2.0 REGULATORY EVALUATION
2.1 BACKGROUND
Point Beach Unit 1 is a two-loop Westinghouse designed plant with Model 44F replacement steam generators (SGs) that were installed in 1984. Each SG contains 3,214 tubes made from thermally treated Alloy 600 (Alloy 600TT). Both ends of each tube were hydraulically expanded for the full depth of the tubesheet. The tubes are supported by stainless steel tube support plates with quatrefoil holes and V-shaped anti-vibration bars.
Until the fall of 2004, no instances of stress corrosion cracking (SCC) affecting the tubesheet region of Alloy 600TT tubing had been reported at any nuclear power plant in the United States (U.S). In the fall of 2004, crack-like indications were found in tubes in the tubesheet region of SGs at Catawba Nuclear Station, Unit 2. These crack-like indications were found in a tube overexpansion (OXP) that was approximately seven inches below the top of the tubesheet (TTS) on the hot-leg side in one tube, and just above the tube-to-tubesheet (TITS) weld, in a region of the tube known as the tack expansion region, in several other tubes. Indications were also reported near the TITS welds, which join the tube to the tubesheet. An OXP is created when the tube is expanded into a tubesheet borehole that is not perfectly round. These out-of-round conditions were created during the tubesheet drilling process by conditions such as drill bit wandering or chip gouging. The tack expansion is an approximately 1-inch long expansion at each tube end. The purpose of the tack expansion is to facilitate performing the TITS weld, which is made prior to the hydraulic expansion of the tube over the full depth of the tubesheet.
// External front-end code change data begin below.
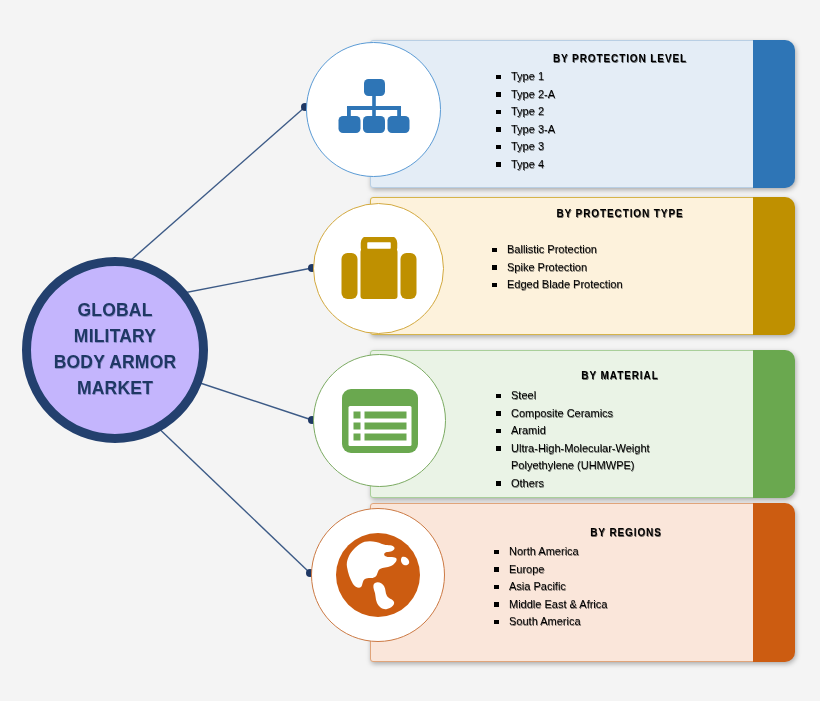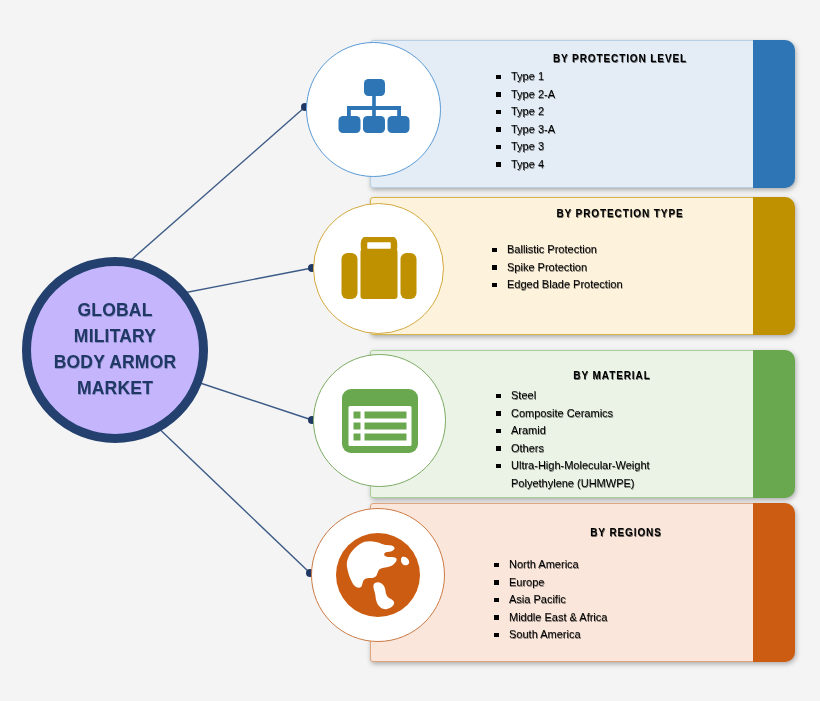"BY MATERIAL" div.panel-title { left: 102px -> 110px }
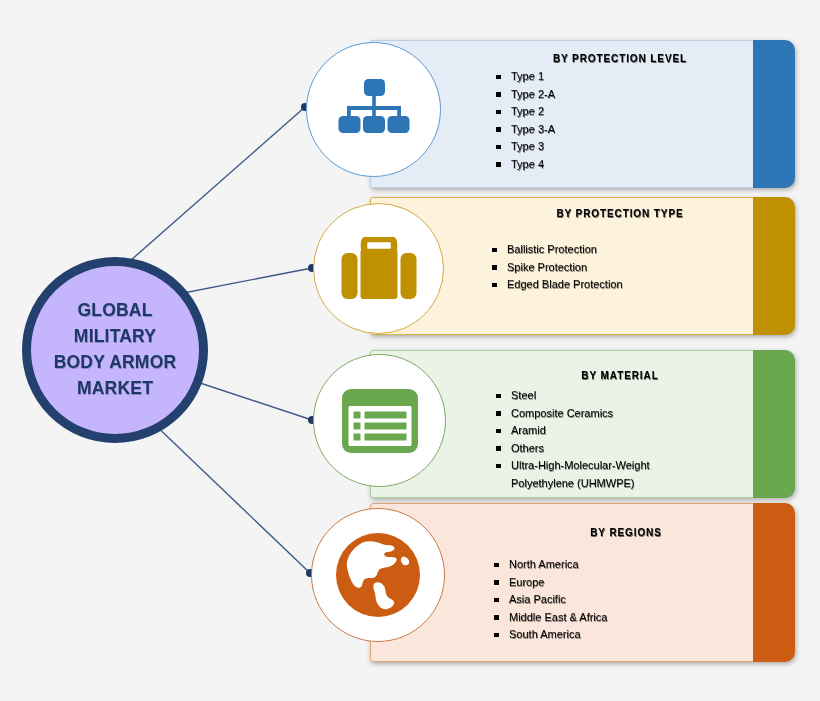"Others" li { order: before "Ultra-High-Molecular-Weight" -> after "Ultra-High-Molecular-Weight" }
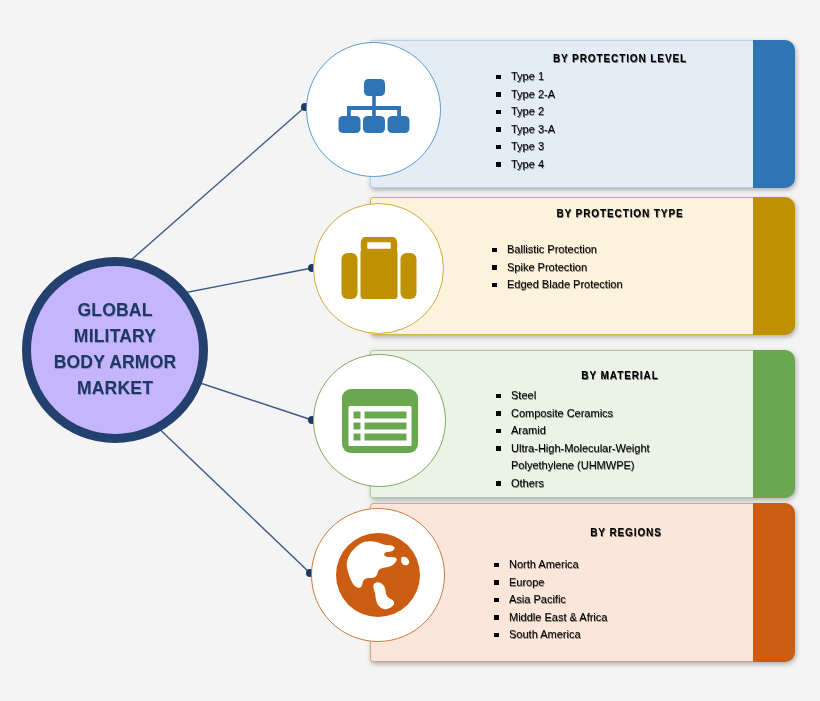"North America" ul.bullets { margin-top: 13px -> none }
Since the initial findings at Catawba, Unit 2, in the fall of 2004, other nuclear plants with Alloy 600TT tubing have found crack-like indications in tubes within the tubesheet as well. Most of the indications were found in the tack expansion region near the tube-end welds and were a mixture of axial and circumferential primary water SCC. Over time, these cracks can be expected to become more extensive, necessitating more inspections of the lower tubesheet region, increased tube plugging or repairs, with increased associated costs and the potential for shortening the useful lifetime of the SGs. To avoid these impacts, the affected licensees and their contractor, Westinghouse, have developed proposed alternative inspection and repair criteria applicable to the tubes in the lowermost region of the tubesheets. These criteria are referred to as the H* criteria. The H* distance is the minimum engagement distance between the tube and tubesheet, measured downward from the TTS, that is proposed as needed to ensure the structural and leakage integrity of the TITS joints. The proposed H* alternate repair criteria would exclude the portions of tubing below the H* distance from inspection and plugging requirements, on the basis that flaws below the H* distance are not detrimental to the structural and leakage integrity of the TITS joints.
Requests for permanent H* amendments were proposed for a number of plants as early as 2005. The NRC staff identified a number of issues with these early proposals, and also with subsequent proposals made in 2009, and was unable to approve H* amendments on a permanent basis pending resolution of these issues. The NRC staff found it did have a sufficient basis to approve H* amendments on an interim (temporary) basis, based on the relatively limited extent of cracking existing in the lower tubesheet region at the time the interim amendments were approved. The technical basis for approving the interim amendments is provided in detail in the NRC staff's safety evaluations (SE) accompanying issuance of these amendments.
After licensees were able to resolve the issues raised by the NRC staff in 2005 and 2009, the staff was able to approve permanent H* amendments starting in 2012. Permanent H*
amendments have been issued for other plants with Model 44F SGs, such as Turkey Point Nuclear Generating Station, Units 3 and 4 (Reference 3), and H.B. Robinson Steam Electric Plant, Unit 2 (Reference 4).
2.2 REGULATORY REQUIREMENTS AND GUIDANCE The SG tubes are part of the reactor coolant pressure boundary (RCPB) and isolate fission products in the primary coolant from the secondary coolant and the environment. For the purposes of this safety evaluation, SG tube integrity means that the tubes are capable of performing this safety function in accordance with the plant design and licensing basis.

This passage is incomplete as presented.